Votre roman met en scène des personnages attachants, qui ont des blessures, qui sont complexes, humains. Comme l’art japonais du kintsugi [un art qui consiste à restaurer des céramiques et des porcelaines brisées sans cacher les cassures, en les mettant plutôt de l’avant, en les sublimant avec de l’or] dont vous parlez dans le roman, croyez-vous que les imperfections racontent des histoires? Et que la beauté émerge des « défauts » et des failles de vos personnages?
Absolument! Mon livre aurait pu s’intituler La beauté de l’imparfait. Il y a quelques années, je suis tombée sur un reportage décrivant ce fameux kintsugi et j’ai été littéralement séduite! Quelle merveilleuse métaphore! Réparer une porcelaine cassée avec de l’or et des laques précieuses. En faire un objet unique et merveilleux alors qu’il aurait pu finir à la poubelle. Et je me suis dit que c’était pareil avec les humains. Que nos craquelures, nos fêlures, nos cassures ne nous destinaient pas à la déchetterie. Mais qu’il fallait les lire comme des marques de vie. Et s’en servir pour réellement comprendre les autres.

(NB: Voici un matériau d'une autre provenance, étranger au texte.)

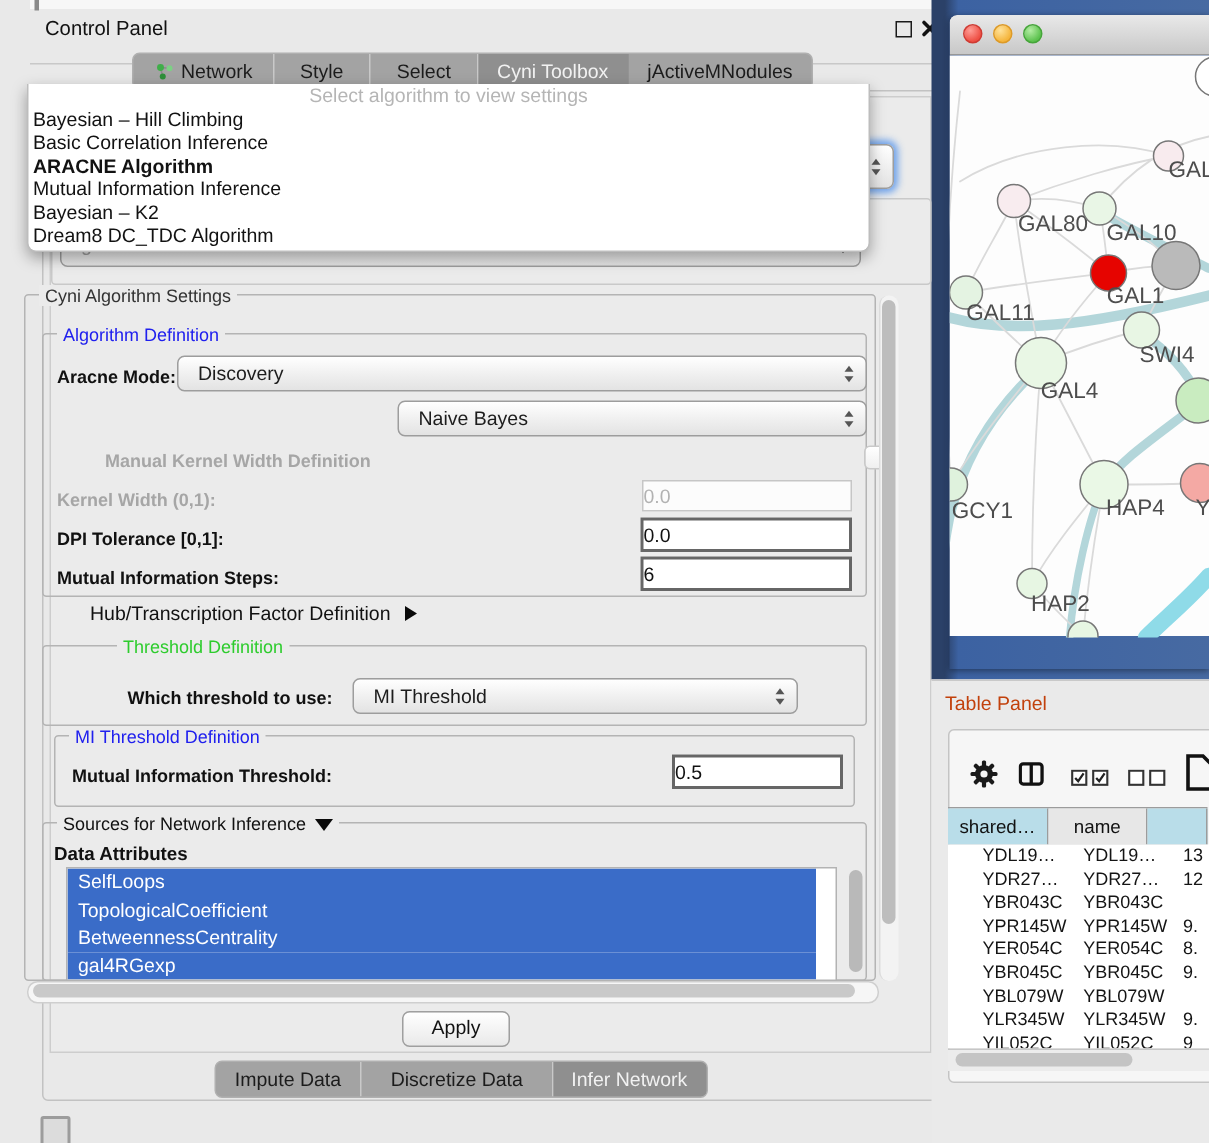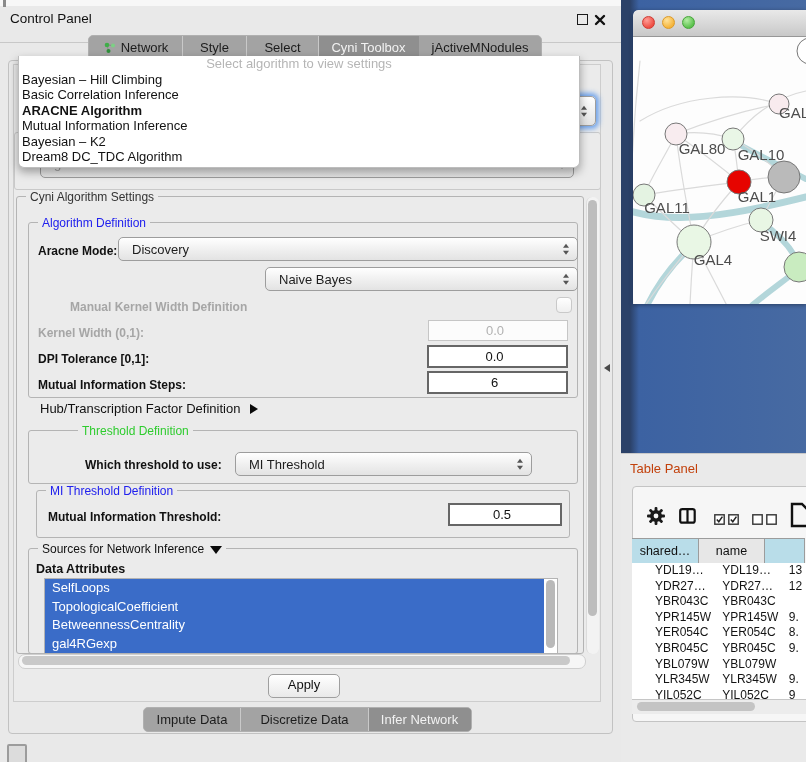"Control Panel" .abs { margin-left: none -> 20px }
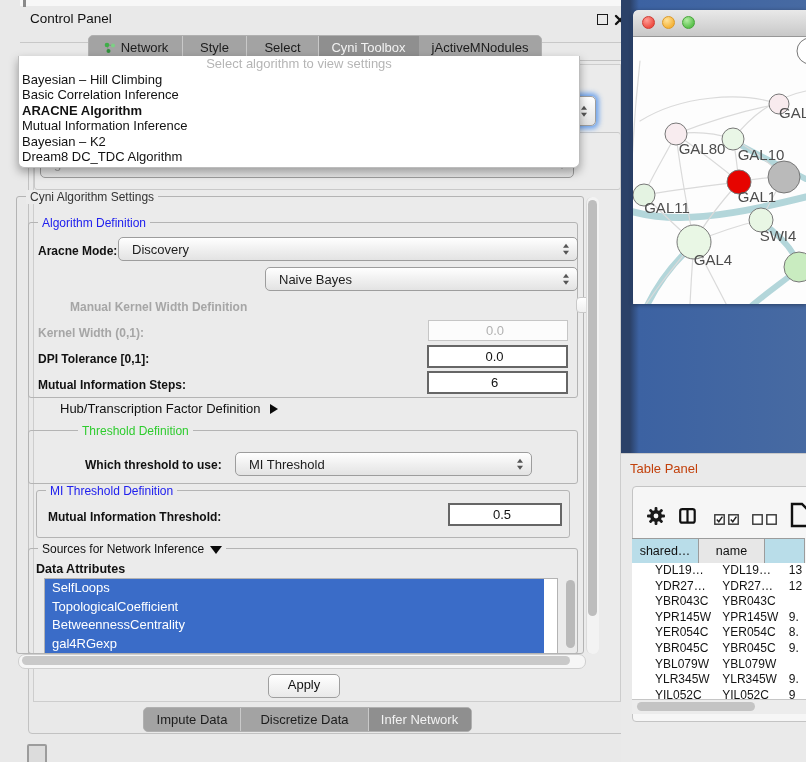"GAL" #netwin { height: 294px -> 436px }
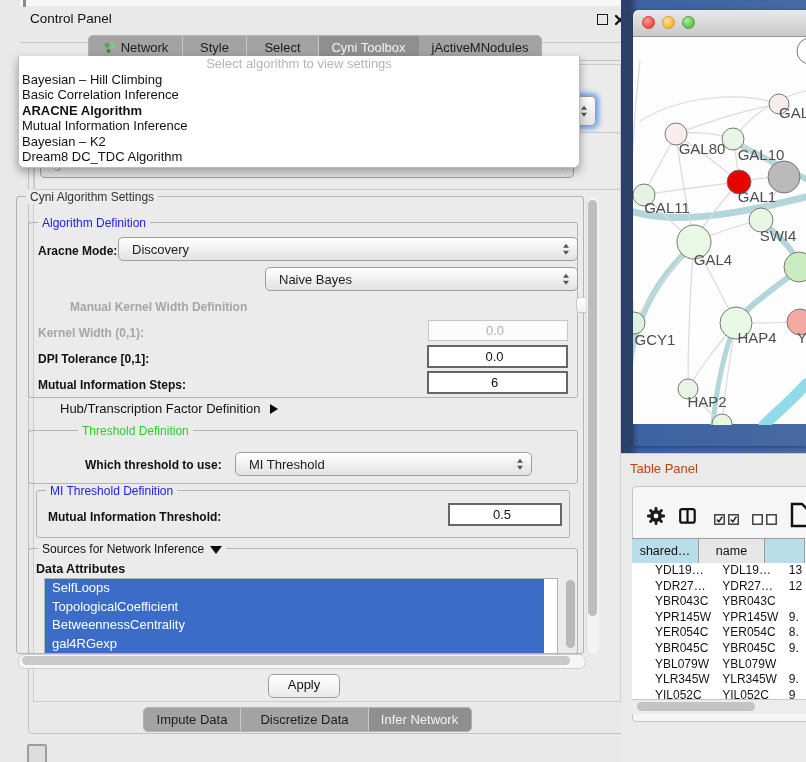"0.0" .field { text-align: center -> left }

Votre pratique comme psychiatre et vos expériences professionnelles ont-elles nourri votre écriture?
Énormément. Au début, toutefois, j’écrivais surtout pour m’évader de la pratique psychiatrique. De ses inévitables contraintes. Du sentiment d’impuissance devant les maladies souvent impitoyables. De ma sempiternelle inquiétude pour mes patients. Je croyais trouver la liberté devant la page blanche : enfin un espace où mon imagination serait la seule patronne! Ah oui? Eh non! Première leçon : mes personnages ne me laissent pas tout décider; parfois leur histoire évolue sous mes yeux d’une façon que je n’avais pas prévue au départ… Deuxième leçon : chassez la psychiatrie et elle revient au galop : trouble du spectre de l’autisme, stress post-traumatique, TDAH, psychose se sont tous invités dans mes romans. J’ai appris à les accueillir avec le sourire.

Malgré certaines réalités difficiles dépeintes dans le livre, le roman est empreint d’espoir et de résilience. Souhaitiez-vous insuffler de la lumière à travers la noirceur dans votre histoire?
Oh que oui! Une de mes citations préférées est celle de Leonard Cohen sur la lumière qui a besoin des failles pour se diffuser : « Forget your perfect offering, there is a crack, a crack in everything, that’s how the light gets in ». Je l’aime tellement que je l’ai transcrite sur un grand tableau blanc dans mon bureau, à l’hôpital. Elle se cache modestement parmi des diagrammes illustrant les symptômes de la dépression et les réactions au stress. Parfois, elle pique la curiosité d’un de mes patients. Ça me fait toujours plaisir! Alors, on échange un peu sur le sujet. Ça aide de penser qu’on n’a pas à être parfait pour être lumineux, et même qu’en réalité, ce sont nos imperfections qui nous rendent attachants. Ça donne de l’espoir.